While waiting for lights out at camp in the evenings, Tamzen and I would enjoy listening to the summer calls of the Eastern Whippoorwill, a small nightjar bird who merrily calls his name “whip-poor-will, whip-poor-will, whip-poor-will” throughout the night. These small moments embody the fact that the Halberg Ecology Camp has played an important role in the lives of many campers on how to view the world.

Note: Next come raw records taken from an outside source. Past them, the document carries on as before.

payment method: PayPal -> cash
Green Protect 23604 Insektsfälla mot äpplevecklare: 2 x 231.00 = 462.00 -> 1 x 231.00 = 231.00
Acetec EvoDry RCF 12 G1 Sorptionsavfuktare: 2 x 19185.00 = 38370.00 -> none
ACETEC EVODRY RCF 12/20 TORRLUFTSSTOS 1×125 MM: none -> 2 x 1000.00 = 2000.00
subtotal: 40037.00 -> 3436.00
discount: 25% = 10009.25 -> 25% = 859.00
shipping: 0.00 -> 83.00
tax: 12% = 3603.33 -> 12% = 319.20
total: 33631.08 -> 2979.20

While travelling abroad, I have noticed a lack of summer camps in Australia and New Zealand. The American tradition, now seen in absence, has made me reflect on how valuable and important it is to provide camps like the Audubon camp to young children. Our campers come from a variety of different backgrounds and the young age of 11-12 years is a precious time for them to gain skills in observation. No matter where life takes them, they can always find nature. Personally, I learn the local birds, plants, and insects of an area to become acquainted with it and return to observing them especially during times of distress. Nature has become a tool for me to recenter myself, regardless of what is happening in my life or where I am. 

To me, it doesn’t matter if we are churning out new biologists. I’m sure some of our campers will become scientists like I did. What I hope for when I teach, is that each child is given an awareness and understanding of ecology that they can use. Something they can use to make sense of this chaotic world and to conserve the patches of nature we have left. Overall, I was given a gift of knowledge and ever since I have built upon this gift. Now I am grateful to continue spreading an appreciation of nature through ecology as I hope to understand more of it myself.